PROMPT> Reproduce the entries below exactly, but only from the line containing "Hunter original tall wellies" to the line containing "total: 1121.03 -> 1749.37", inclusive.

TASK INPUTS>
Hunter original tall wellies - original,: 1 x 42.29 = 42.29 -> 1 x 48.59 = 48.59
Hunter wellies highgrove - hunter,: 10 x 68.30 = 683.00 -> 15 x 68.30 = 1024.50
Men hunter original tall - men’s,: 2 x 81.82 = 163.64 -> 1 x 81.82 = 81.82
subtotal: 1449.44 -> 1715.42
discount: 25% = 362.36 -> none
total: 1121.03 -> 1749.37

...

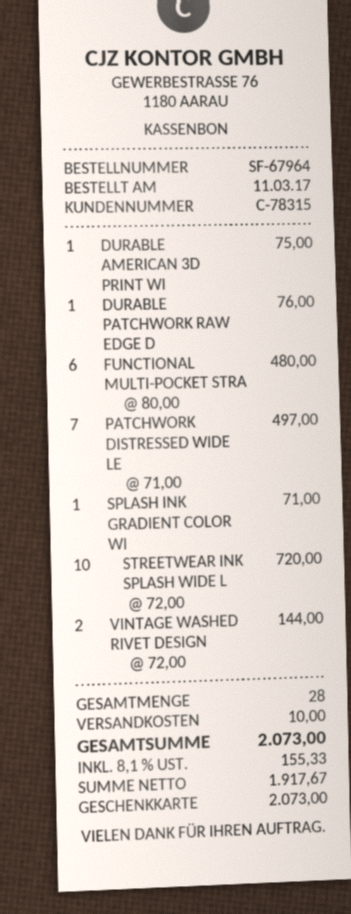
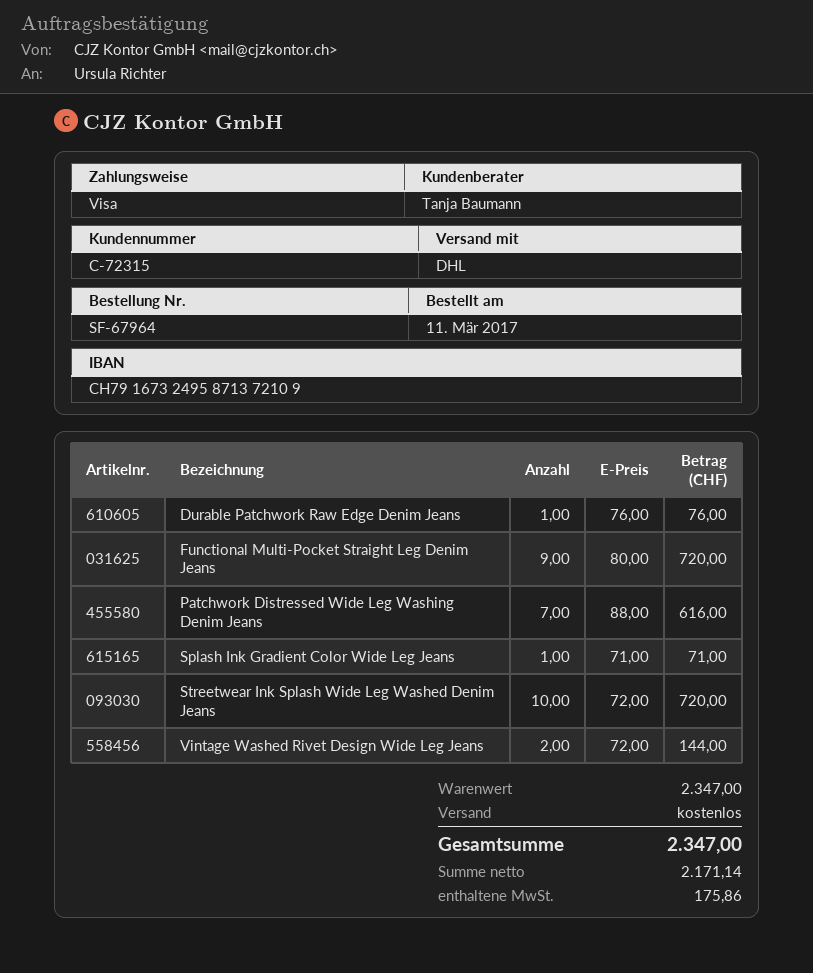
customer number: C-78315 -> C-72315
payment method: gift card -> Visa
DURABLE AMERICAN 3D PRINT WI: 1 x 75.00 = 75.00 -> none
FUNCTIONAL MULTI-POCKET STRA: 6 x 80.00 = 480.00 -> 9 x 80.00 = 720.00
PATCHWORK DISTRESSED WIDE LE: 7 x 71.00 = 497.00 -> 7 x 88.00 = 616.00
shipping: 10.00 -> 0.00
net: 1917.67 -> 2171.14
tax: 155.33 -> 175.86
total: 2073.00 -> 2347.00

---

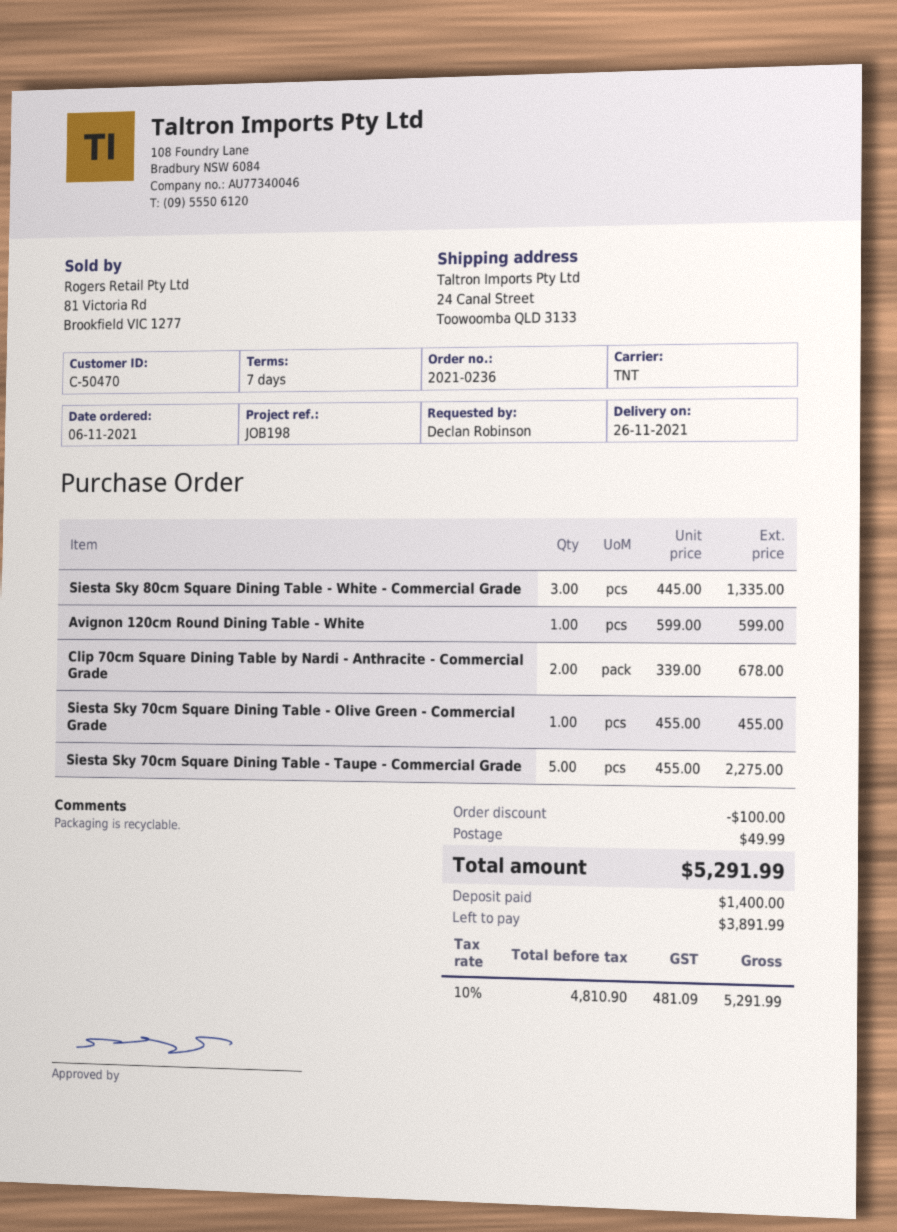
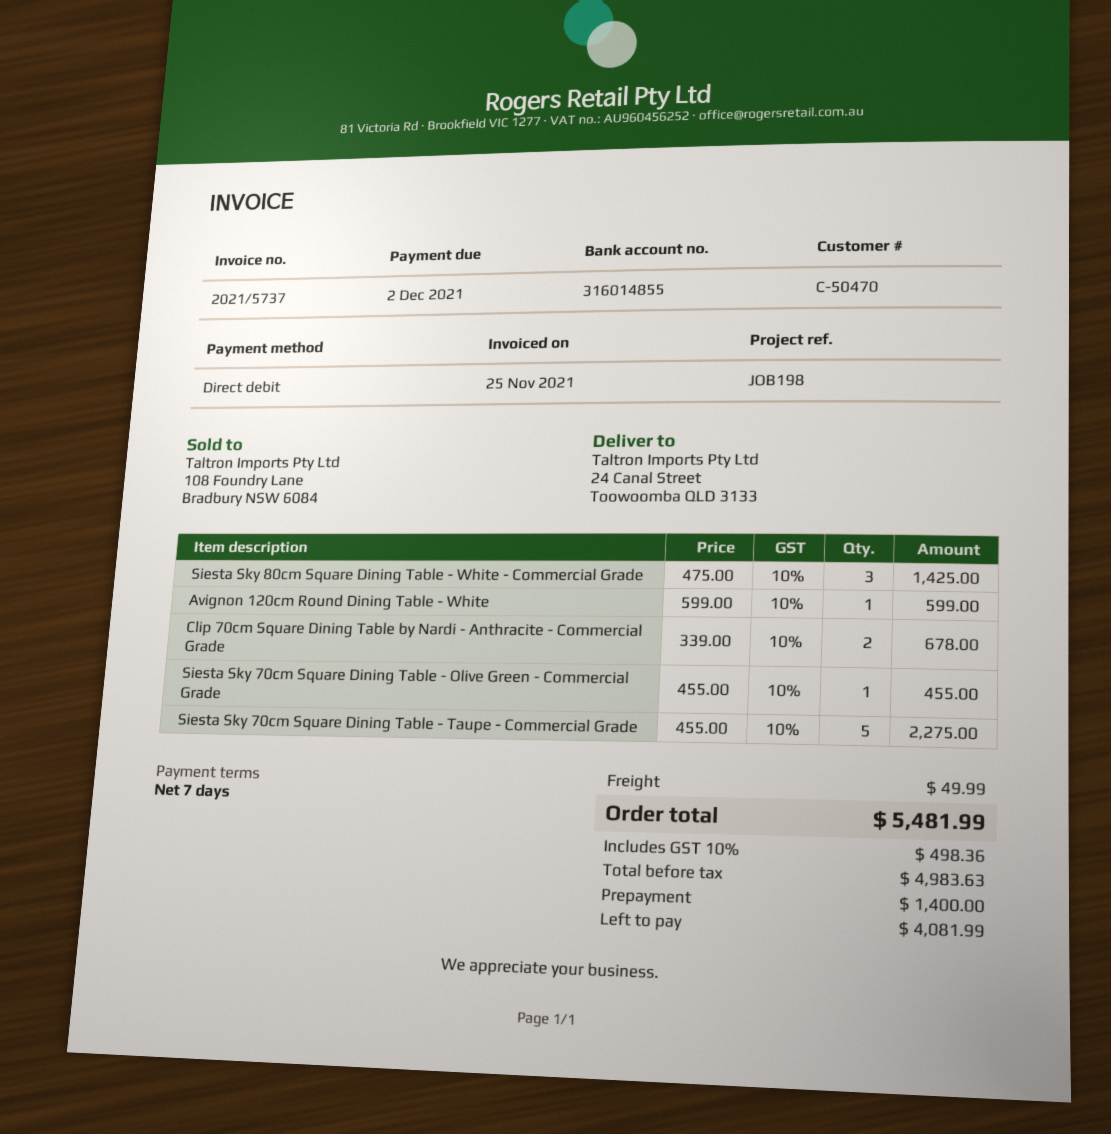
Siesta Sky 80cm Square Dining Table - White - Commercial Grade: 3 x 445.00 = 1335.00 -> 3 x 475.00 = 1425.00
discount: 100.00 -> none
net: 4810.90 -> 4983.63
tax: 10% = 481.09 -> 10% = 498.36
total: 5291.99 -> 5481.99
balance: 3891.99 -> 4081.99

EXERCISE ANSWER>
Hunter original tall wellies - original,: 1 x 42.29 = 42.29 -> 1 x 48.59 = 48.59
Hunter wellies highgrove - hunter,: 10 x 68.30 = 683.00 -> 15 x 68.30 = 1024.50
Men hunter original tall - men’s,: 2 x 81.82 = 163.64 -> 1 x 81.82 = 81.82
subtotal: 1449.44 -> 1715.42
discount: 25% = 362.36 -> none
total: 1121.03 -> 1749.37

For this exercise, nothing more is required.